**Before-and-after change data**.
--- --- ---
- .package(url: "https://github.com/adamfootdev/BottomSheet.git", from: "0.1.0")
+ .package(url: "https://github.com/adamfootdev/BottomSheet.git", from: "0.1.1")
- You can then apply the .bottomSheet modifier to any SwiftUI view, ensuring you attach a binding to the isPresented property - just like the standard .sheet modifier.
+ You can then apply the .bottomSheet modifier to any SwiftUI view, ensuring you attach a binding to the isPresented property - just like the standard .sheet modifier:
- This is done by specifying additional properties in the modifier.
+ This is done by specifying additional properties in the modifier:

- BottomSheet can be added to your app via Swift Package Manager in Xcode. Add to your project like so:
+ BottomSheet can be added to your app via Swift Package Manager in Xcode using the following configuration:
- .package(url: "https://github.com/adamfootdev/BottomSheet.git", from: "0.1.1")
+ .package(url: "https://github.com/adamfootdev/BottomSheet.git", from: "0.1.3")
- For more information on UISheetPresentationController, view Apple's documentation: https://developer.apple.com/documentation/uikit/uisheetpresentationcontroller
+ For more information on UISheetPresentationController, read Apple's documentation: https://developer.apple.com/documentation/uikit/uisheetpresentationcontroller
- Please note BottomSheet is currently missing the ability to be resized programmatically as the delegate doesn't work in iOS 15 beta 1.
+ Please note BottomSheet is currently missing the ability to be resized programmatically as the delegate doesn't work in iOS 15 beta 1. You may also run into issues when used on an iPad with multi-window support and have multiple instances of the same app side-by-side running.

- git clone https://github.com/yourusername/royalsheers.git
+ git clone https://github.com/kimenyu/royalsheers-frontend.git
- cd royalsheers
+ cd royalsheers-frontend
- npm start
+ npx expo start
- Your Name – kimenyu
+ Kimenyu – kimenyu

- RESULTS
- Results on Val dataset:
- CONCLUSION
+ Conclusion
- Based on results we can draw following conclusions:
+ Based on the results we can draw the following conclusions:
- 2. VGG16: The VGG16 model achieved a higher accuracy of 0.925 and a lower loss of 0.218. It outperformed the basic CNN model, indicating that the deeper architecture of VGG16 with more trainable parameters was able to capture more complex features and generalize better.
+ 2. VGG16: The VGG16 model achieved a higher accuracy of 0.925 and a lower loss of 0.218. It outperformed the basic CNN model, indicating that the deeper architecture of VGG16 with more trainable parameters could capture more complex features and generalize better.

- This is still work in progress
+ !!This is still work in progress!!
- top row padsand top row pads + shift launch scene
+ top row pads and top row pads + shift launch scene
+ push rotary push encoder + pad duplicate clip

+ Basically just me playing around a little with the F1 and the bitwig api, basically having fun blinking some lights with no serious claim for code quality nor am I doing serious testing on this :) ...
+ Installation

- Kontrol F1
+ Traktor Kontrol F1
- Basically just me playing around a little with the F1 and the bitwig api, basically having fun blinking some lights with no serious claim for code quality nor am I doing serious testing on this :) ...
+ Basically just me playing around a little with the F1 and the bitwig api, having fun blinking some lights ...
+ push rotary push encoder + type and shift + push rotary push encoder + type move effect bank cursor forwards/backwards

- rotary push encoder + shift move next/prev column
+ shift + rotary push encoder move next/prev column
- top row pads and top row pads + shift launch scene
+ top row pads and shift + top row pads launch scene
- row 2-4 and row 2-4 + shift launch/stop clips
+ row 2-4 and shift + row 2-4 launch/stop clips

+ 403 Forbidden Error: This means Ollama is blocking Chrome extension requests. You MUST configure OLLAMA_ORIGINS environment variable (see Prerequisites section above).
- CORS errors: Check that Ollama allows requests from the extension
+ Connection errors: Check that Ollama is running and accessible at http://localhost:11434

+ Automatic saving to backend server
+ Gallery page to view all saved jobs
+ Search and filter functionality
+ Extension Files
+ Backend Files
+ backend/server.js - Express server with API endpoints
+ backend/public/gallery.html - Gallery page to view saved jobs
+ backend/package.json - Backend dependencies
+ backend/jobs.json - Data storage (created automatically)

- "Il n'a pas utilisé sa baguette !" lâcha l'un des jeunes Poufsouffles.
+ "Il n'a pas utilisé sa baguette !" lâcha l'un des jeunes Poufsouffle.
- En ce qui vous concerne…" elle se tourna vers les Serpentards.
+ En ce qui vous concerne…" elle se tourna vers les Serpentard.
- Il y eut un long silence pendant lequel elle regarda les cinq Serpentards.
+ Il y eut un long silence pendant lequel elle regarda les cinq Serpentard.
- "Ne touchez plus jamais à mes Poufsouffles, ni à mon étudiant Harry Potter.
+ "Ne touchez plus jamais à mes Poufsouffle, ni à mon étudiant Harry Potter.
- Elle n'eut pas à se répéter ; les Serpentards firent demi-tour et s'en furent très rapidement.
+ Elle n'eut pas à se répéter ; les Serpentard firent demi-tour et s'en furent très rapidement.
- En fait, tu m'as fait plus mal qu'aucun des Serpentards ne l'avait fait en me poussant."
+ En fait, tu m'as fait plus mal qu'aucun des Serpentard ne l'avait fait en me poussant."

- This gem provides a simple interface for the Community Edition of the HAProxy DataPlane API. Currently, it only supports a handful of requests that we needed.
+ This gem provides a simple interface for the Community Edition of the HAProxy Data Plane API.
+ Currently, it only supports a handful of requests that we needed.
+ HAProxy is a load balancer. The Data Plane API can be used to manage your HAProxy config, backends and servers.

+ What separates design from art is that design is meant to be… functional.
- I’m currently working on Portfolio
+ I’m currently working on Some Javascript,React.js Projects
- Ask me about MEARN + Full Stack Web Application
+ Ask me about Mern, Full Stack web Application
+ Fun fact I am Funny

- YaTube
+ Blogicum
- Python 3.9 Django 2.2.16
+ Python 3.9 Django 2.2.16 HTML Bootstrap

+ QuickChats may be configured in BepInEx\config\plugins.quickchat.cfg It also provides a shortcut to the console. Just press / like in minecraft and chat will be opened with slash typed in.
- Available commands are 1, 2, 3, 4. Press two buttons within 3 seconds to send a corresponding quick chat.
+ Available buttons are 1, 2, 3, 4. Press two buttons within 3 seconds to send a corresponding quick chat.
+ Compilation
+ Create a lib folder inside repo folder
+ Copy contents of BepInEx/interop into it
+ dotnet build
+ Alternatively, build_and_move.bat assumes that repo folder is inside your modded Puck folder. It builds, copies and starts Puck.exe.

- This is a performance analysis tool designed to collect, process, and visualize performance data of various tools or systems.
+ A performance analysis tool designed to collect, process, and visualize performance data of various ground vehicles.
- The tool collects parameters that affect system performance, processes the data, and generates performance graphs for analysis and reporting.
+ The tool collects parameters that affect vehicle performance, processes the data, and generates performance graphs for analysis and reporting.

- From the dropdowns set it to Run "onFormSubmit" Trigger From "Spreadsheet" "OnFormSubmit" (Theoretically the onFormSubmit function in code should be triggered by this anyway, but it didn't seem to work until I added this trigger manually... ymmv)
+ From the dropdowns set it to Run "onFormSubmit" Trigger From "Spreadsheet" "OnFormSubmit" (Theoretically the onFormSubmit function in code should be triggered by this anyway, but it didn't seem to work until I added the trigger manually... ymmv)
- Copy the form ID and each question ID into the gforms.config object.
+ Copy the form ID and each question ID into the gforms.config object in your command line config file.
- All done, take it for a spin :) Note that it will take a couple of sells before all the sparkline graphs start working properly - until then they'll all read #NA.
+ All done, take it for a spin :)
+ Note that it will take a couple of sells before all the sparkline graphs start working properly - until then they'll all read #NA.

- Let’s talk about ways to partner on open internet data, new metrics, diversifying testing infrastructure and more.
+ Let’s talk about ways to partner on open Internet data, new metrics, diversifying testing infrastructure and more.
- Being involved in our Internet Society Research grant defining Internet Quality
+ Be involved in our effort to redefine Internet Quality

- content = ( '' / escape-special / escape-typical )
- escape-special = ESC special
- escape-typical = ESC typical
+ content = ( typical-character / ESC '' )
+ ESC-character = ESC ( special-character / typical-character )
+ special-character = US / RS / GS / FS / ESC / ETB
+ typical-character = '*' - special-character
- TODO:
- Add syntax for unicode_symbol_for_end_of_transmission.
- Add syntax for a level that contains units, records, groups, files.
--- --- ---
**Your assignment**. Which of the lines above carry the string "apple"? Copy every one.

**Exercise answer**.
- For more information on UISheetPresentationController, view Apple's documentation: https://developer.apple.com/documentation/uikit/uisheetpresentationcontroller
+ For more information on UISheetPresentationController, read Apple's documentation: https://developer.apple.com/documentation/uikit/uisheetpresentationcontroller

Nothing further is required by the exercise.